In your answer, set down the records below exactly as they stand, omitting pictures.
(EXERCISE INPUT)
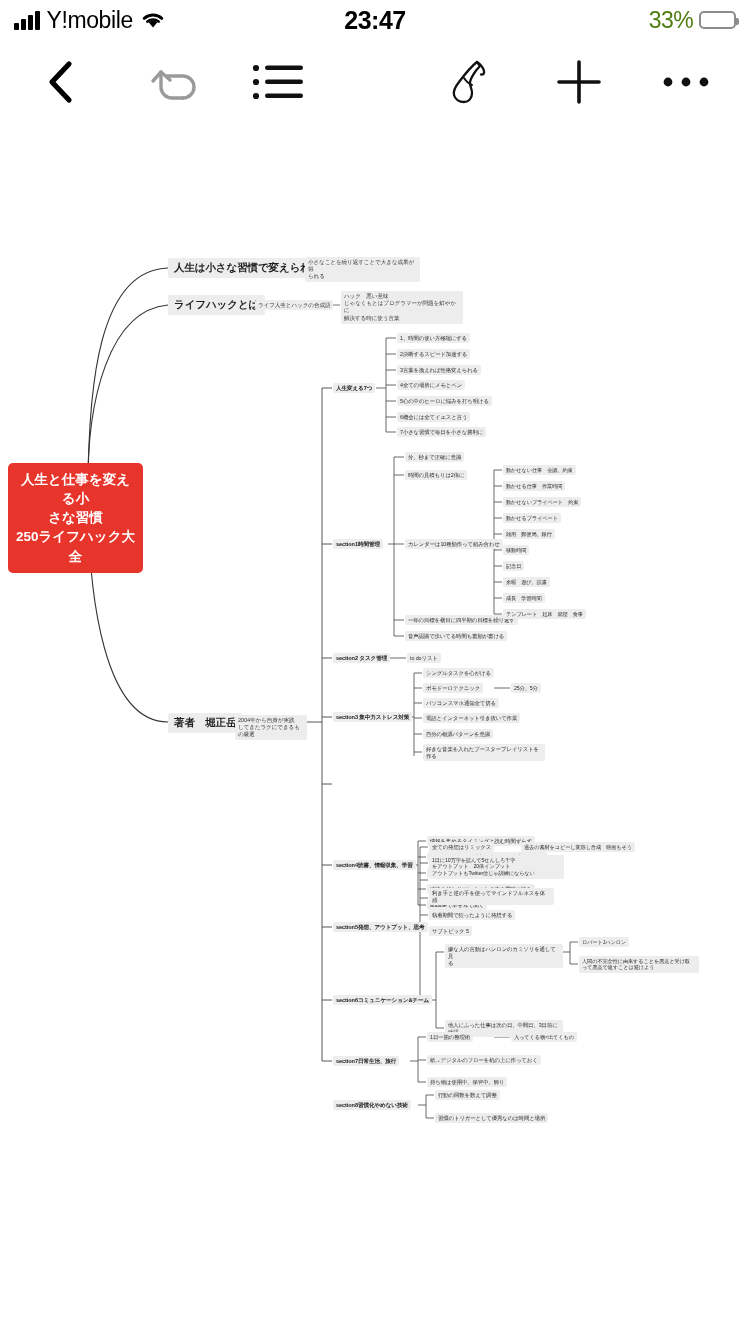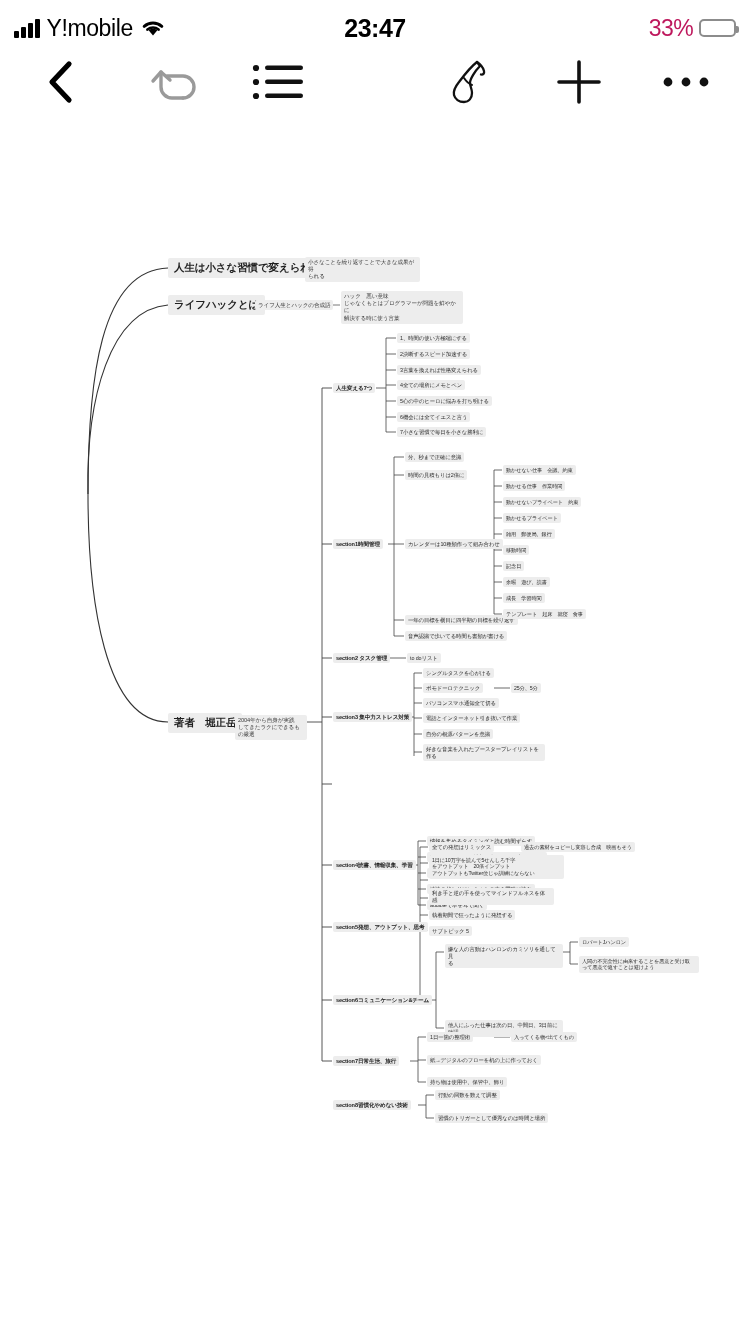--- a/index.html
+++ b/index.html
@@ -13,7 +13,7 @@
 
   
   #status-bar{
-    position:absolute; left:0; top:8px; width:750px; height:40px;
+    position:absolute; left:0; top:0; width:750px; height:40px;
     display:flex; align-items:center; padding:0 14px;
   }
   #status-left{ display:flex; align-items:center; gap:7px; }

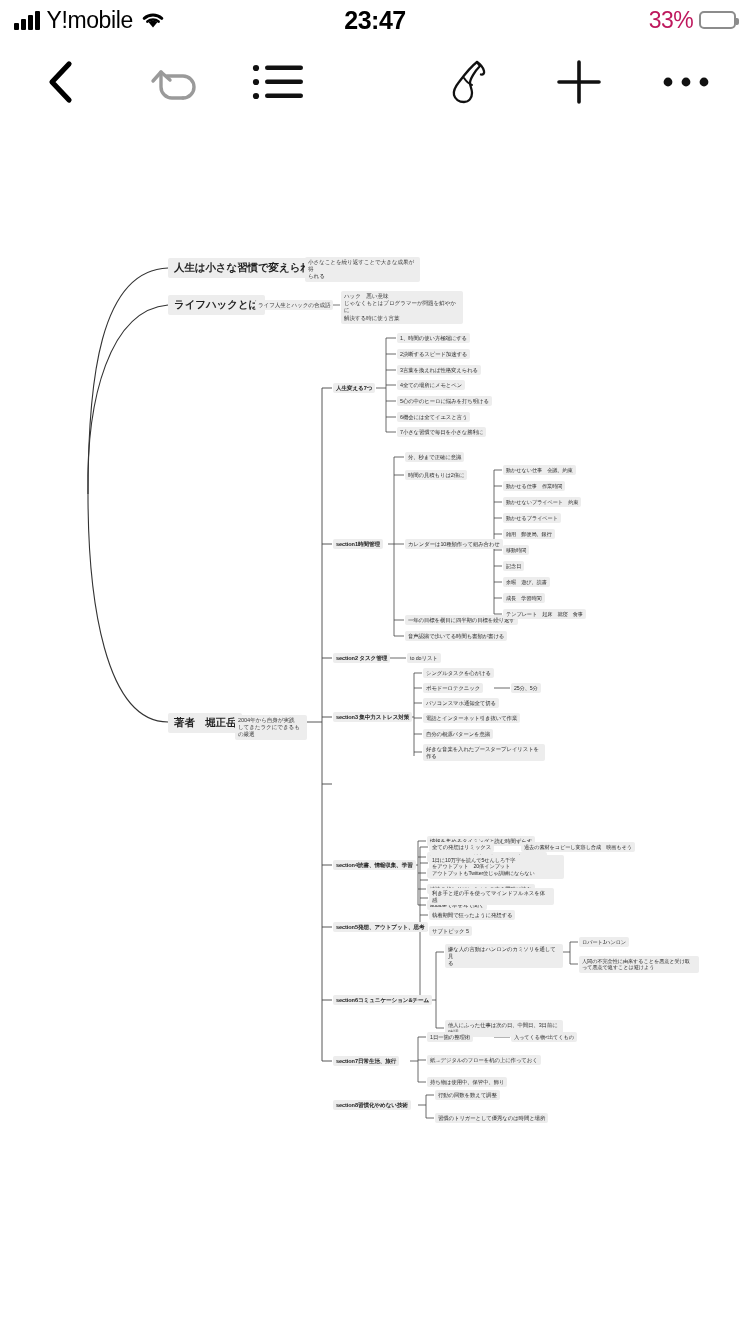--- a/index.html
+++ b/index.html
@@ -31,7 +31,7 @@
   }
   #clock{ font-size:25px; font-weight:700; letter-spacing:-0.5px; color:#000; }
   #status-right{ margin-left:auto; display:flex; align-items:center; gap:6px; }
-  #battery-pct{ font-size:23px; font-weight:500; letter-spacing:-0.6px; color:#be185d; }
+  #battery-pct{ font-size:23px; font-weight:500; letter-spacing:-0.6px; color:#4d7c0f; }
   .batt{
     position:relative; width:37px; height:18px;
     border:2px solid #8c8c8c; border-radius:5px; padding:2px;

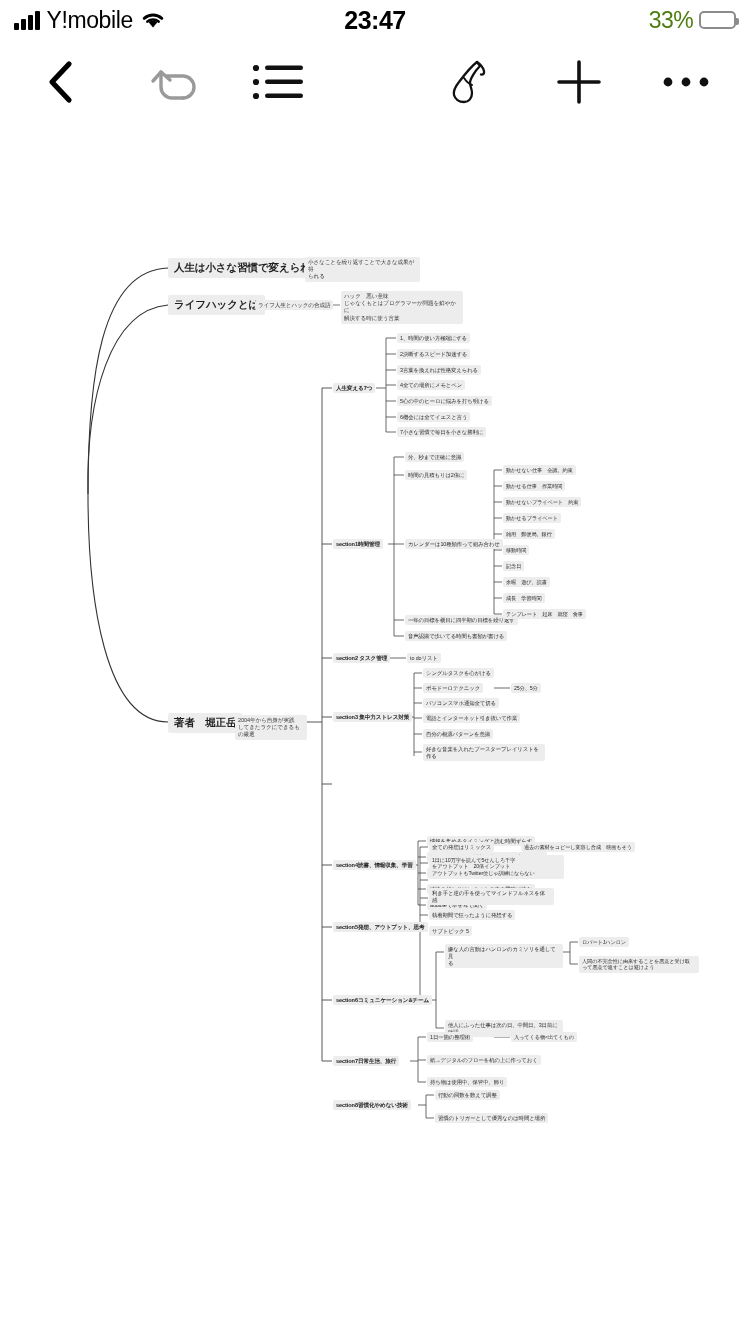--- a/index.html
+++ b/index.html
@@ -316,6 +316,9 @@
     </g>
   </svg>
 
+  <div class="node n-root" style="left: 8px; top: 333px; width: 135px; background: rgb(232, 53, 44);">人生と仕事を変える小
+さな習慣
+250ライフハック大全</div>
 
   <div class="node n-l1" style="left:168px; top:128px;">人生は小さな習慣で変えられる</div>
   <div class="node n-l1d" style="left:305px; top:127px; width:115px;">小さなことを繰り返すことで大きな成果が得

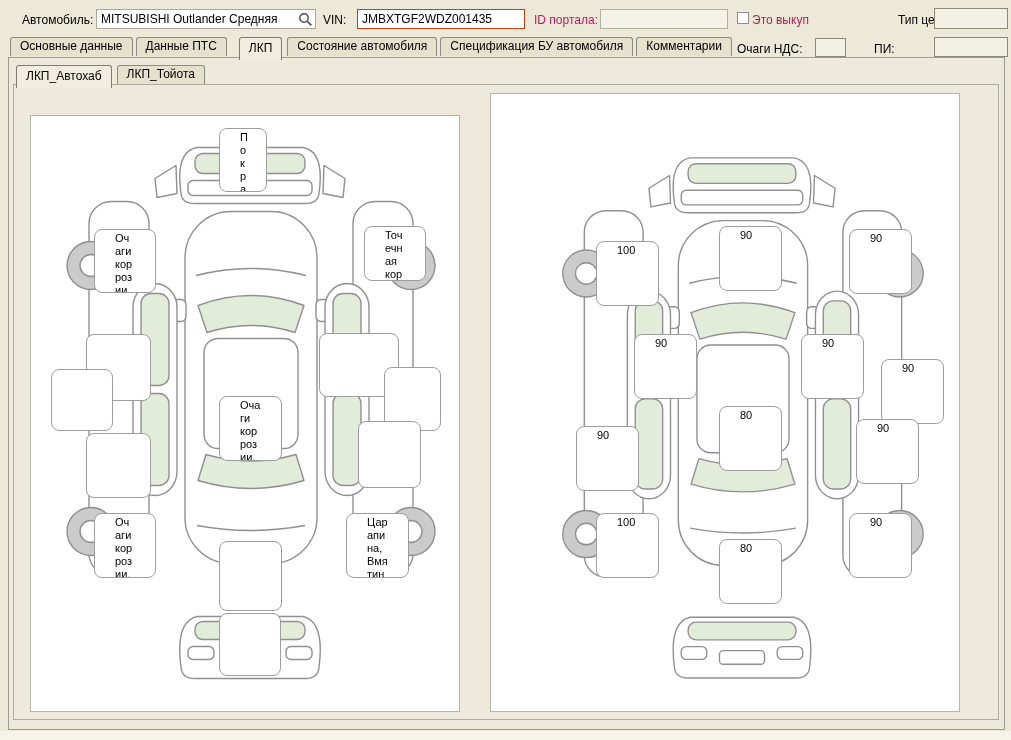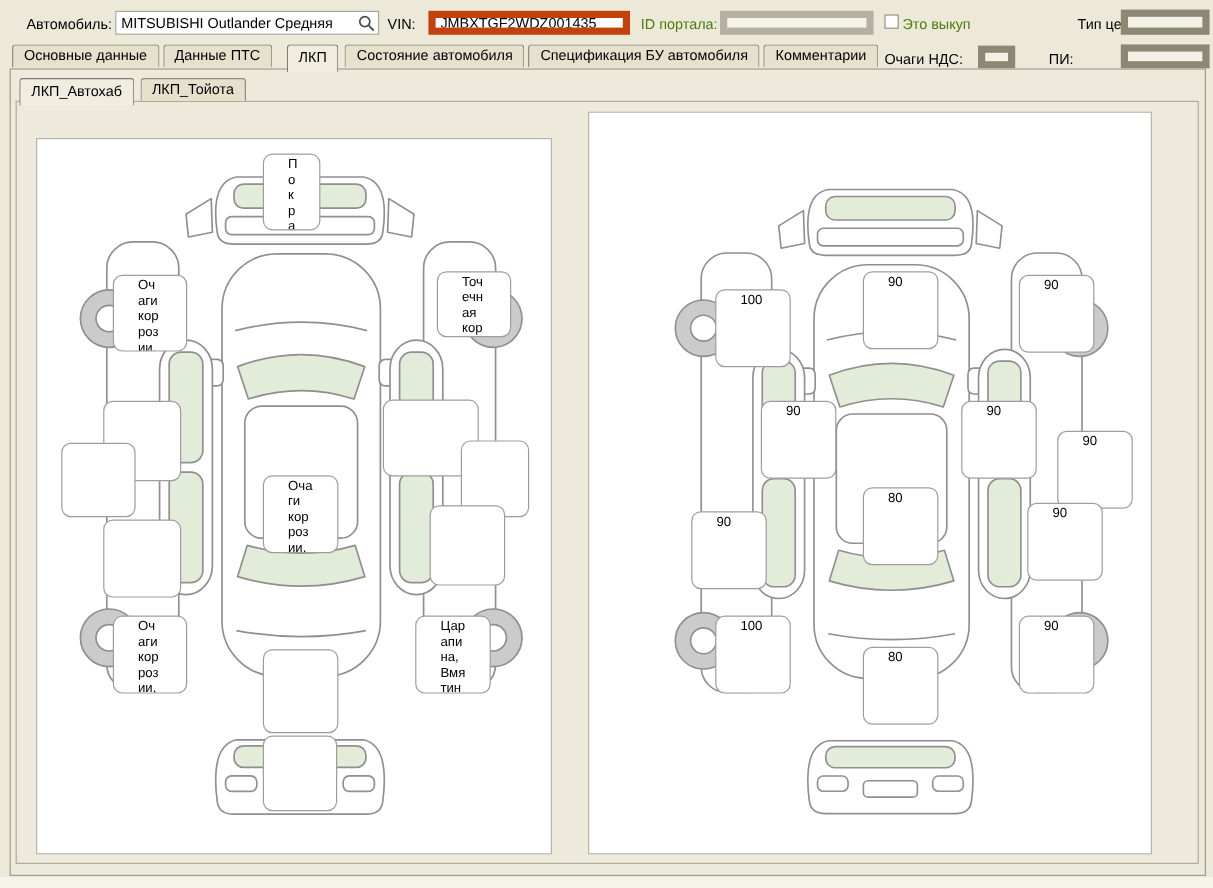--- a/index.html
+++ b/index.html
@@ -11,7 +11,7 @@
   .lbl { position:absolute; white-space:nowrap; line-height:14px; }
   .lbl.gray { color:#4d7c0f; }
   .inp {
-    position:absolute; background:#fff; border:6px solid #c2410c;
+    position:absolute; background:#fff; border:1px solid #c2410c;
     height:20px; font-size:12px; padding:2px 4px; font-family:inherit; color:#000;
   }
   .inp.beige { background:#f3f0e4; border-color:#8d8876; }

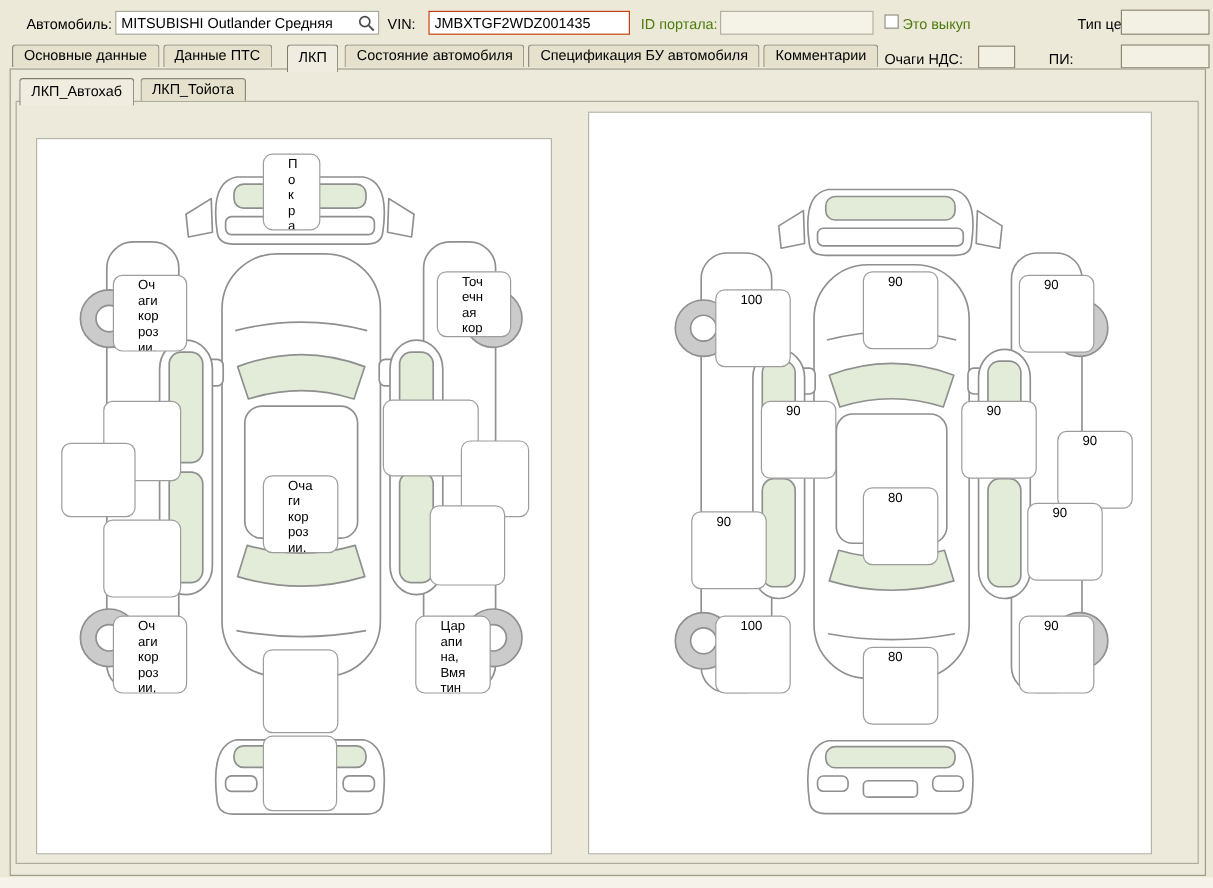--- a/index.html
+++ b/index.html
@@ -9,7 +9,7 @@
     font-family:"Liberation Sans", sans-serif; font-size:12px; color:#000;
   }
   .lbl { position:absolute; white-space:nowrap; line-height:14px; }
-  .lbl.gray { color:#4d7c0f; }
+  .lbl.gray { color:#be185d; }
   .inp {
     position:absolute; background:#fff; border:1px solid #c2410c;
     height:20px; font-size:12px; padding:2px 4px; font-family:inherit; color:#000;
(End EXERCISE INPUT)
**REPLY TO THE TASK**
--- a/index.html
+++ b/index.html
@@ -13,7 +13,7 @@
 
   
   #status-bar{
-    position:absolute; left:0; top:8px; width:750px; height:40px;
+    position:absolute; left:0; top:0; width:750px; height:40px;
     display:flex; align-items:center; padding:0 14px;
   }
   #status-left{ display:flex; align-items:center; gap:7px; }

--- a/index.html
+++ b/index.html
@@ -31,7 +31,7 @@
   }
   #clock{ font-size:25px; font-weight:700; letter-spacing:-0.5px; color:#000; }
   #status-right{ margin-left:auto; display:flex; align-items:center; gap:6px; }
-  #battery-pct{ font-size:23px; font-weight:500; letter-spacing:-0.6px; color:#be185d; }
+  #battery-pct{ font-size:23px; font-weight:500; letter-spacing:-0.6px; color:#4d7c0f; }
   .batt{
     position:relative; width:37px; height:18px;
     border:2px solid #8c8c8c; border-radius:5px; padding:2px;

--- a/index.html
+++ b/index.html
@@ -316,6 +316,9 @@
     </g>
   </svg>
 
+  <div class="node n-root" style="left: 8px; top: 333px; width: 135px; background: rgb(232, 53, 44);">人生と仕事を変える小
+さな習慣
+250ライフハック大全</div>
 
   <div class="node n-l1" style="left:168px; top:128px;">人生は小さな習慣で変えられる</div>
   <div class="node n-l1d" style="left:305px; top:127px; width:115px;">小さなことを繰り返すことで大きな成果が得

--- a/index.html
+++ b/index.html
@@ -11,7 +11,7 @@
   .lbl { position:absolute; white-space:nowrap; line-height:14px; }
   .lbl.gray { color:#4d7c0f; }
   .inp {
-    position:absolute; background:#fff; border:6px solid #c2410c;
+    position:absolute; background:#fff; border:1px solid #c2410c;
     height:20px; font-size:12px; padding:2px 4px; font-family:inherit; color:#000;
   }
   .inp.beige { background:#f3f0e4; border-color:#8d8876; }

--- a/index.html
+++ b/index.html
@@ -9,7 +9,7 @@
     font-family:"Liberation Sans", sans-serif; font-size:12px; color:#000;
   }
   .lbl { position:absolute; white-space:nowrap; line-height:14px; }
-  .lbl.gray { color:#4d7c0f; }
+  .lbl.gray { color:#be185d; }
   .inp {
     position:absolute; background:#fff; border:1px solid #c2410c;
     height:20px; font-size:12px; padding:2px 4px; font-family:inherit; color:#000;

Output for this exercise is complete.